> [Assignment]: Copy out, from the data below, each line in which the word "appears" occurs.

=====

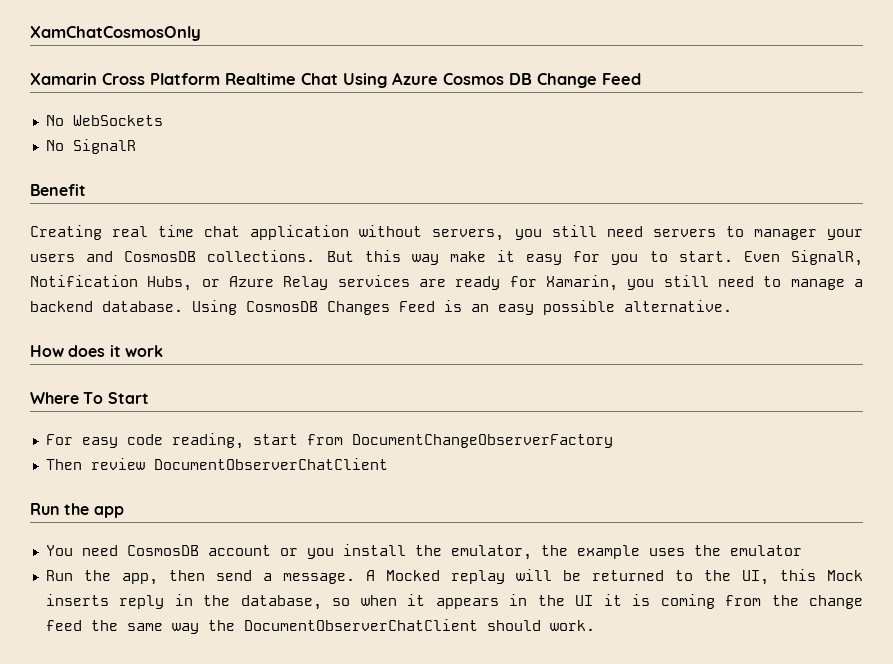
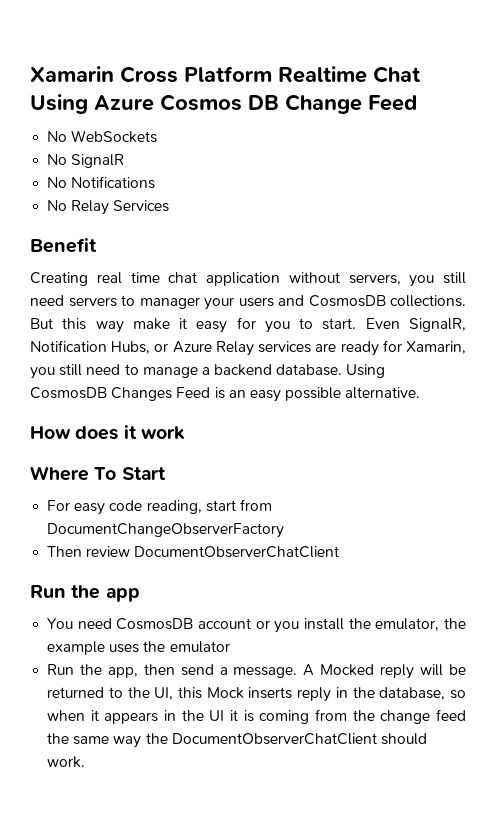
- XamChatCosmosOnly
+ No Notifications
+ No Relay Services
- A Mocked replay will be returned to the UI, this Mock inserts reply in the database, so when it appears in the UI it is coming from the change feed the same way the DocumentObserverChatClient should work.
+ A Mocked reply will be returned to the UI, this Mock inserts reply in the database, so when it appears in the UI it is coming from the change feed the same way the DocumentObserverChatClient should work.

=====

> [Reply to the task]:
- A Mocked replay will be returned to the UI, this Mock inserts reply in the database, so when it appears in the UI it is coming from the change feed the same way the DocumentObserverChatClient should work.
+ A Mocked reply will be returned to the UI, this Mock inserts reply in the database, so when it appears in the UI it is coming from the change feed the same way the DocumentObserverChatClient should work.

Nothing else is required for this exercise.